Terug naar Italië, voorzitter. Zodra het nieuws over de begrotingsvoornemens van de Italiaanse regering begon door te sijpelen, schoot de rente op Italiaanse schuld omhoog en die van Duitsland en Nederland ging van de weeromstuit nog iets verder omlaag. Beleggers hebben dus niet zo veel trek meer in het investeren in Italiaans schuldpapier, tenzij de risicopremie maar hoog genoeg is. En dan te bedenken dat de Banca d'Italia door het ECB-opkoopprogramma inmiddels en kwart van de Italiaanse staatsschuld op zijn balans heeft staan. Hoe weegt de minister de risico's hiervan en hoe kunnen deze beheerst worden? Ik mag toch hopen en aannemen dat het idee van een eurozonebegroting en andere vormen van risicodeling en passant diep in de ijskast is opgeborgen?

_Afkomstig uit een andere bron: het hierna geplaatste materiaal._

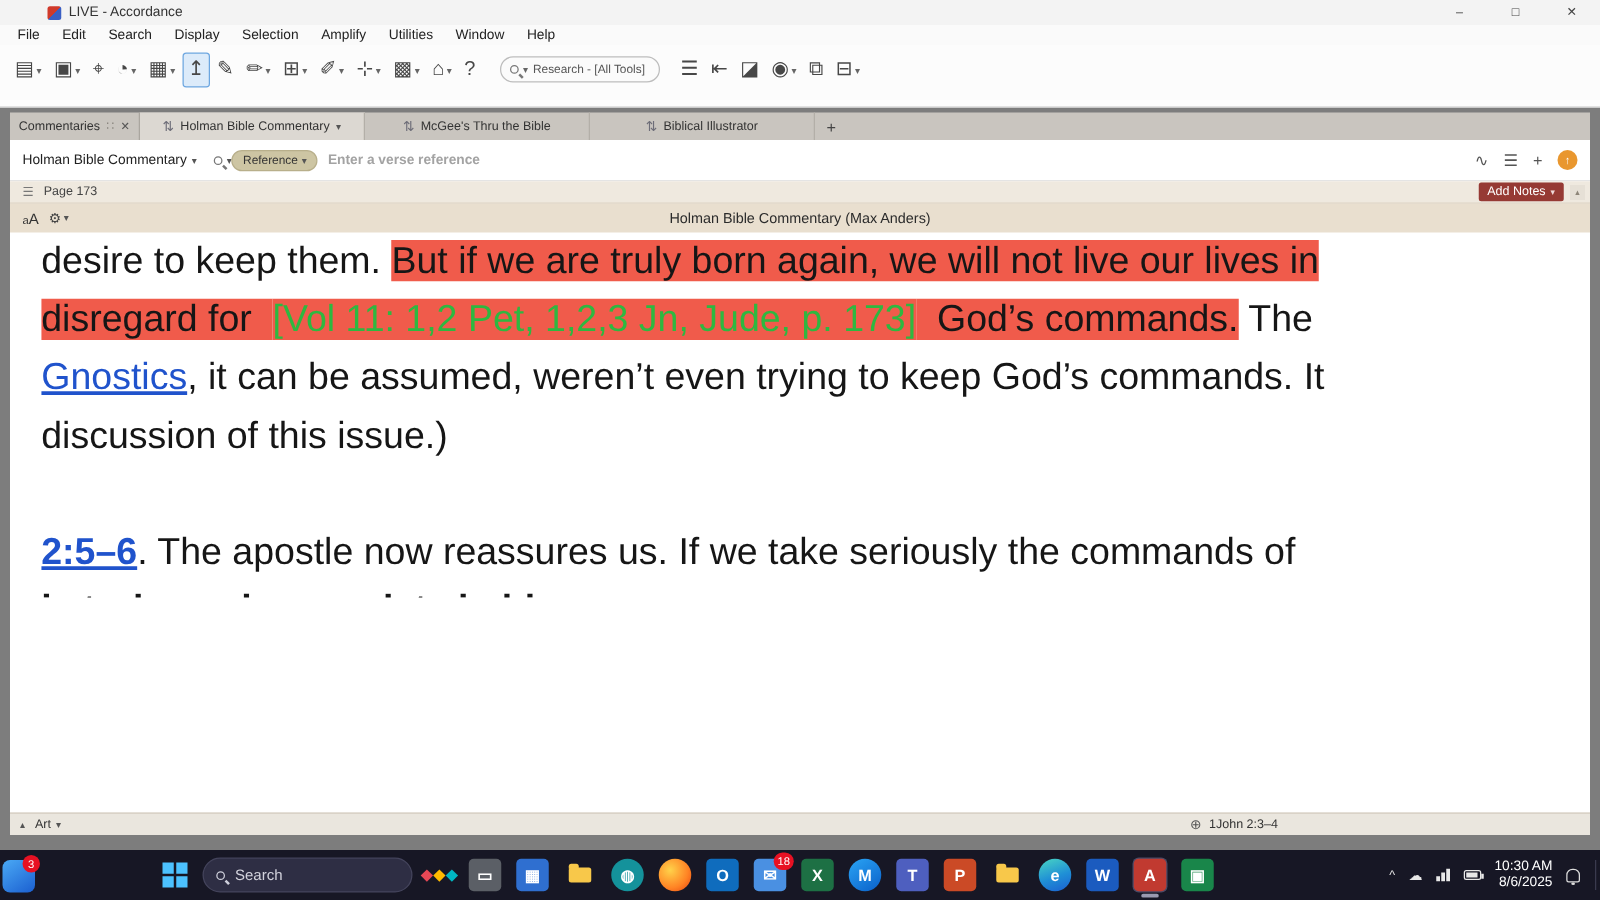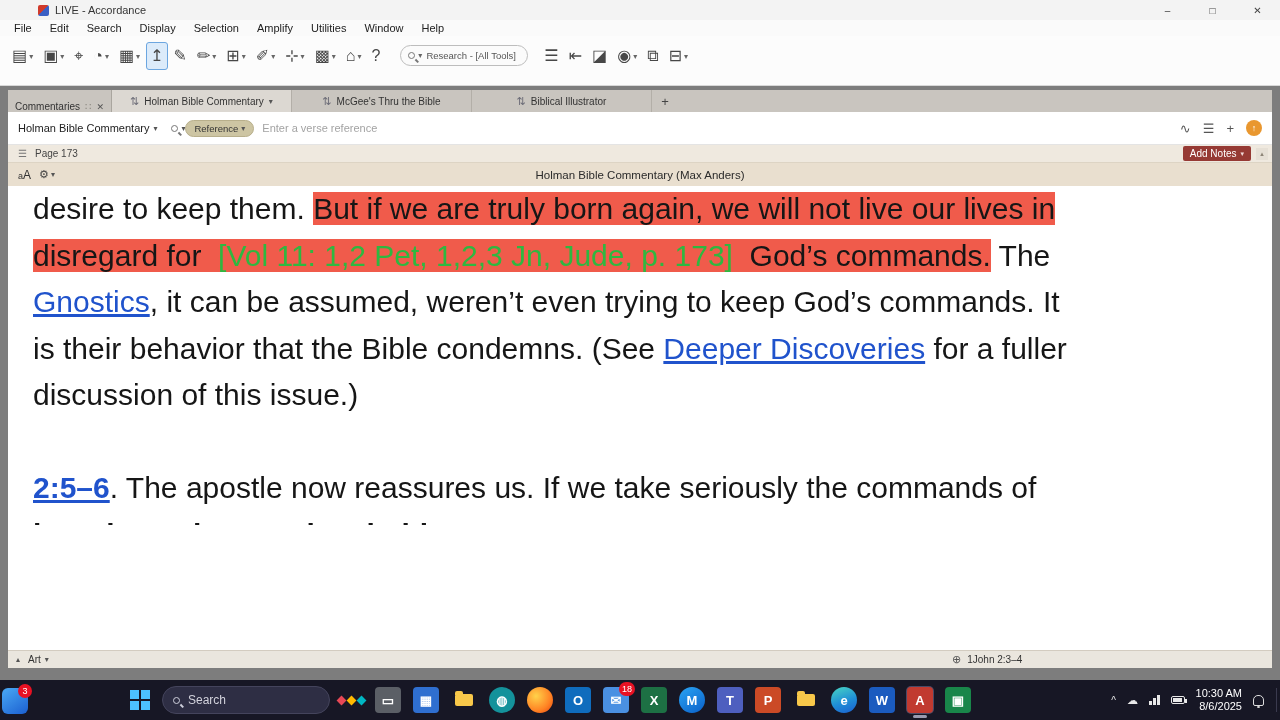"Commentaries" .panel-label { align-items: flex-end -> center }
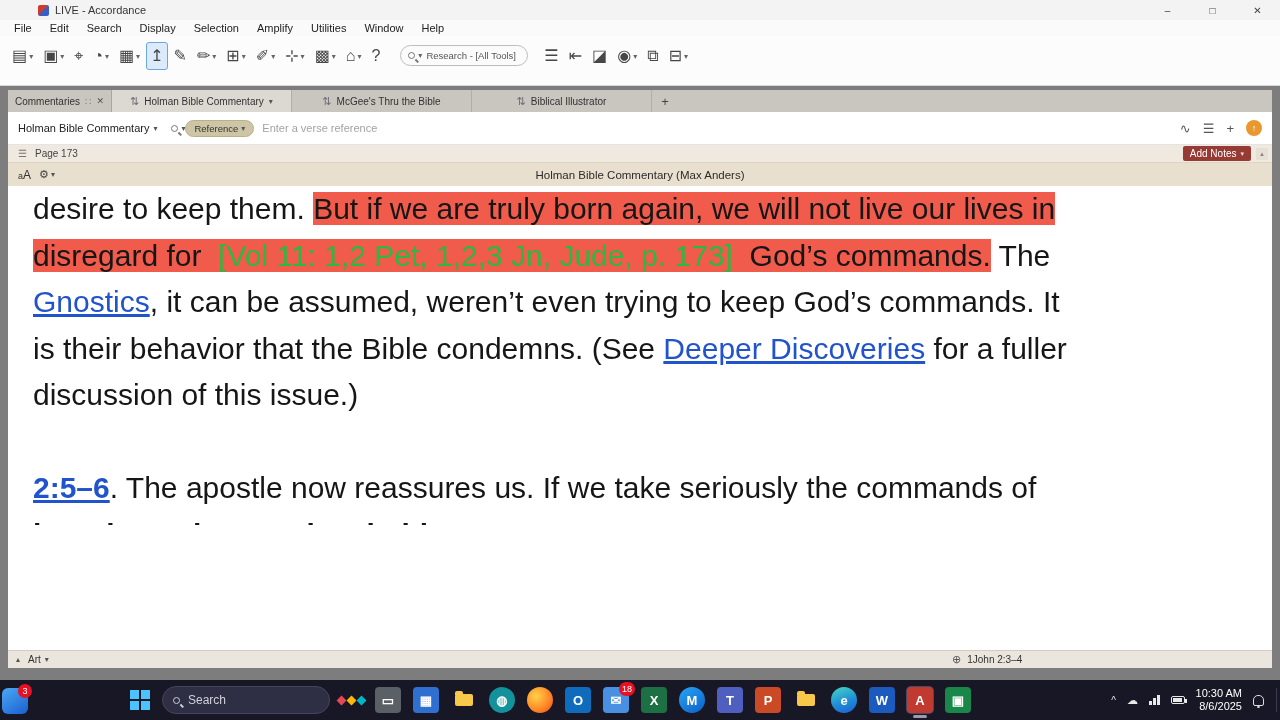"Enter a verse reference" .verse-placeholder { font-weight: none -> bold }
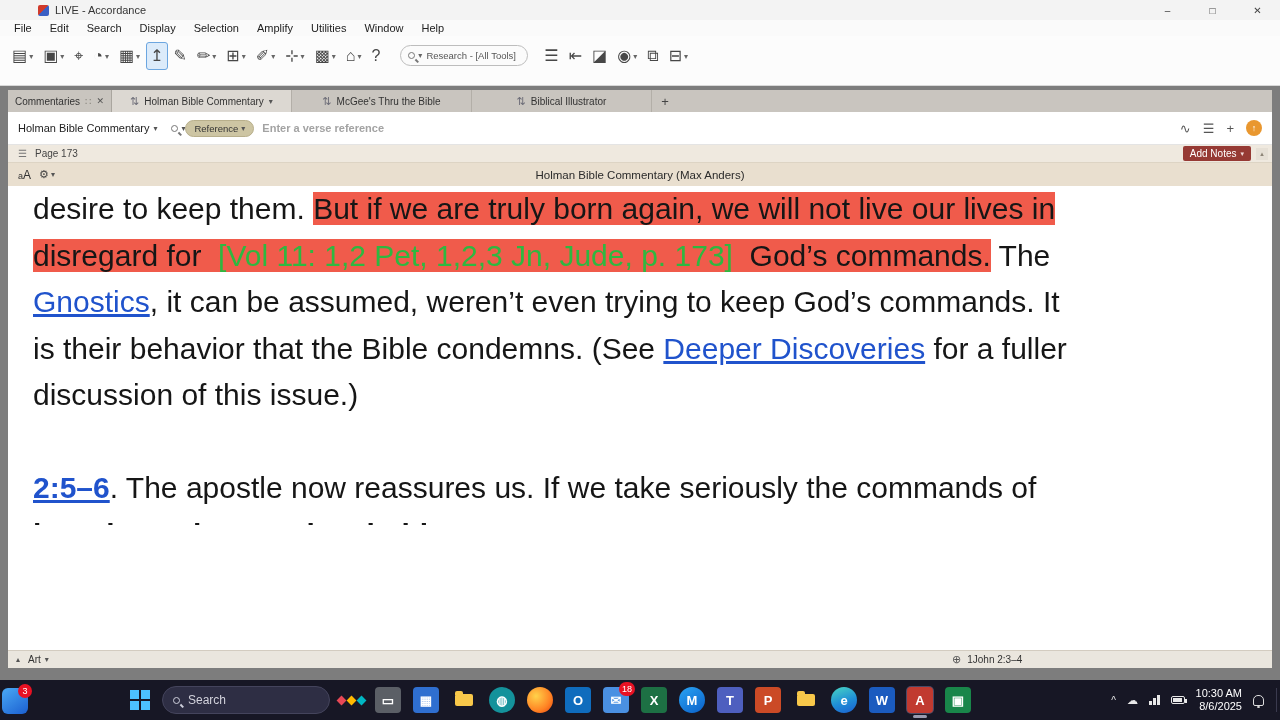"is their behavior that the" div.tl { html: <div><span>is their behavior that the Bible condemns. (See </span><span>Deeper Discoveries</span><span> for a fuller</span></div> -> none }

Voorzitter. Nog even terug naar het begin van de crisis. De heer Nijboer noemde het ook al even. Terug naar het ontsporen van de Amerikaanse huizen- en hypotheekmarkt, de giftige derivaten en de val van Lehman. Juist nu het ons economisch ogenschijnlijk weer zo voor de wind gaat, is het goed om daarbij stil te staan. Wij, overheden, banken, bedrijven, beleggers en consumenten, zijn nu het weer goed gaat immers geneigd de toen geleerde lessen te vergeten.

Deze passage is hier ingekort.